■ **Your goal**
Set down, please, exactly the lines below that run from the line with "[644,269,742,283] directories. ->" to the line with "(731, 716) none", both lines included.

■ **Data under study**
--------------------------------------------------

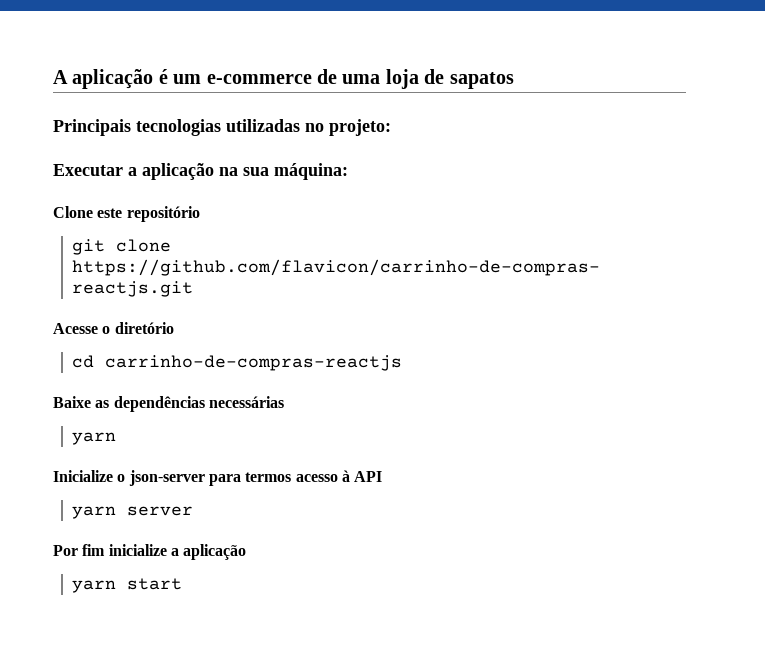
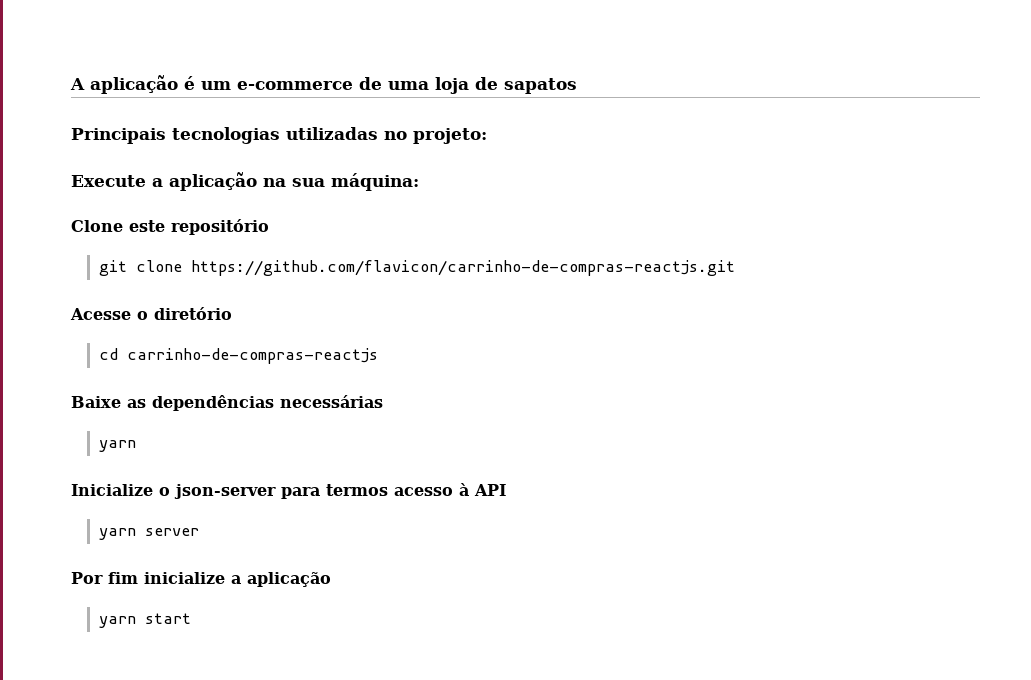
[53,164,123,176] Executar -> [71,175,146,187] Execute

--------------------------------------------------

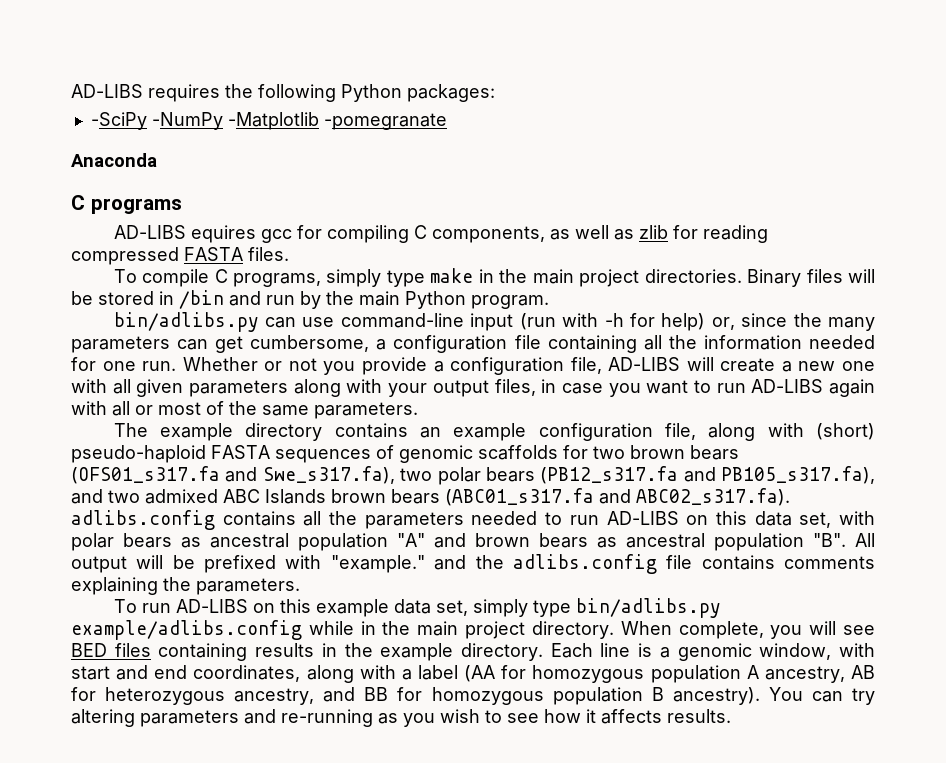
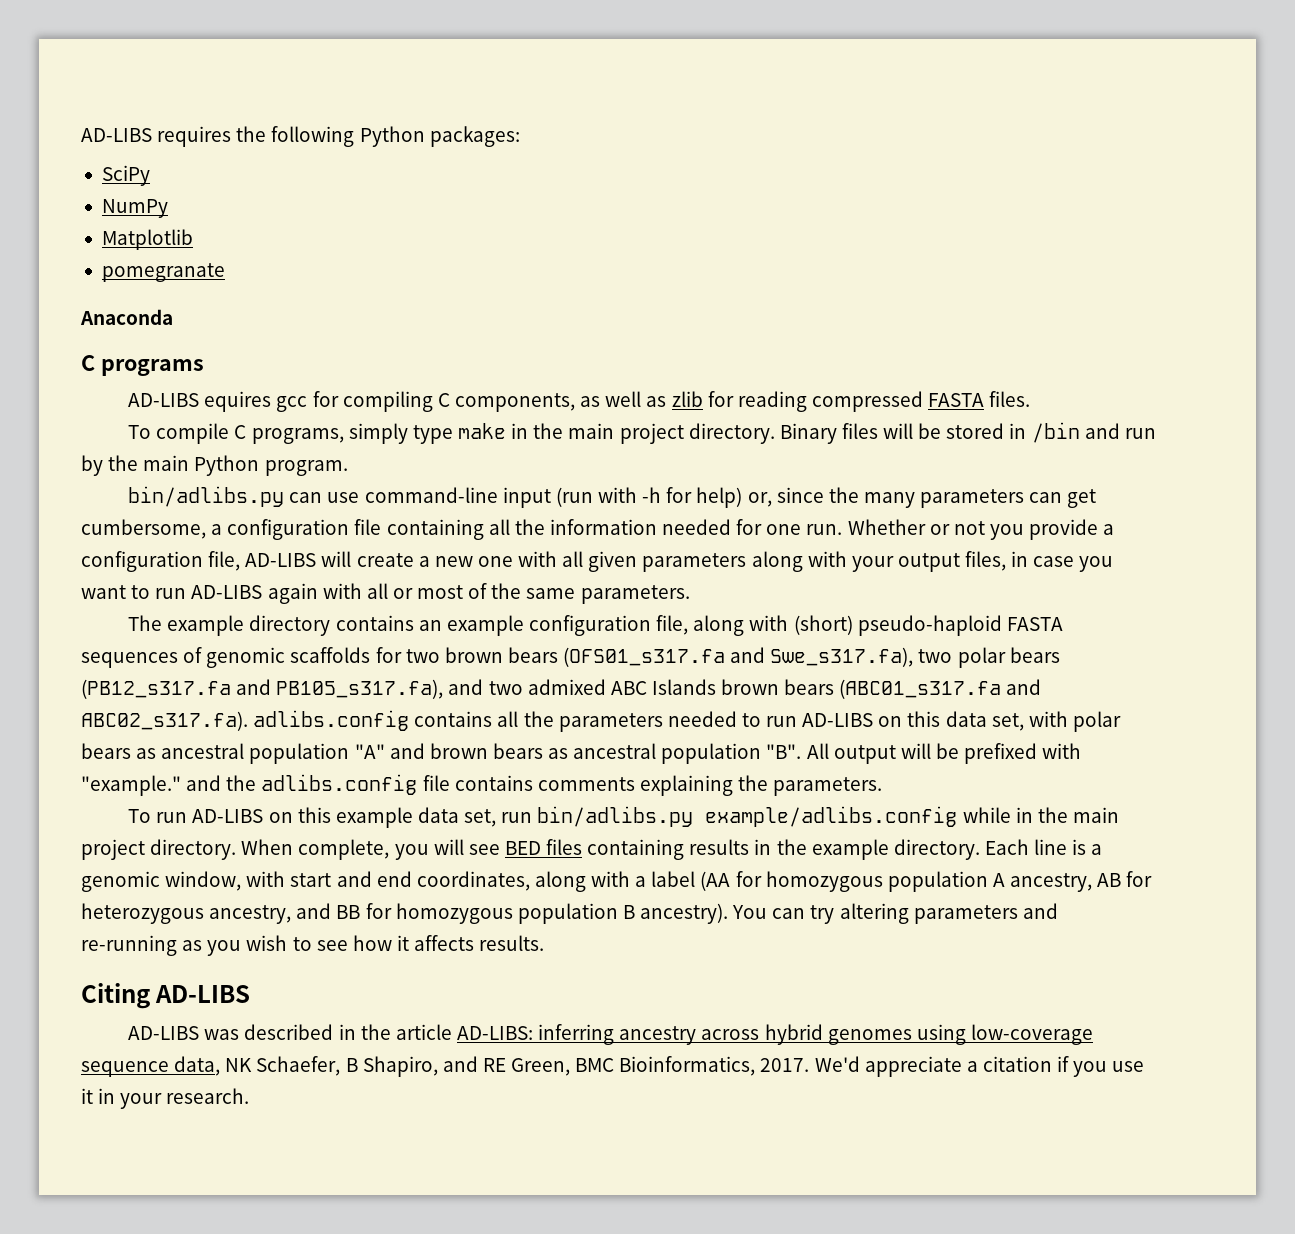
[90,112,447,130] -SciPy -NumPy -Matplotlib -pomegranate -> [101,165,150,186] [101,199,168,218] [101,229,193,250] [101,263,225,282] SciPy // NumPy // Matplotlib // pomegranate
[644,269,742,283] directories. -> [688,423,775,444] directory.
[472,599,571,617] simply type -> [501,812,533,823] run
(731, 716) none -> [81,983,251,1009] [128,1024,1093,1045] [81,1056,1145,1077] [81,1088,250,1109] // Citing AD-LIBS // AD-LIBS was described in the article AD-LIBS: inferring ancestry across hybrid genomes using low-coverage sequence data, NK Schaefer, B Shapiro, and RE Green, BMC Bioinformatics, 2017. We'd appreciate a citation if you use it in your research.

--------------------------------------------------

■ **Exercise output**
[644,269,742,283] directories. -> [688,423,775,444] directory.
[472,599,571,617] simply type -> [501,812,533,823] run
(731, 716) none -> [81,983,251,1009] [128,1024,1093,1045] [81,1056,1145,1077] [81,1088,250,1109] // Citing AD-LIBS // AD-LIBS was described in the article AD-LIBS: inferring ancestry across hybrid genomes using low-coverage sequence data, NK Schaefer, B Shapiro, and RE Green, BMC Bioinformatics, 2017. We'd appreciate a citation if you use it in your research.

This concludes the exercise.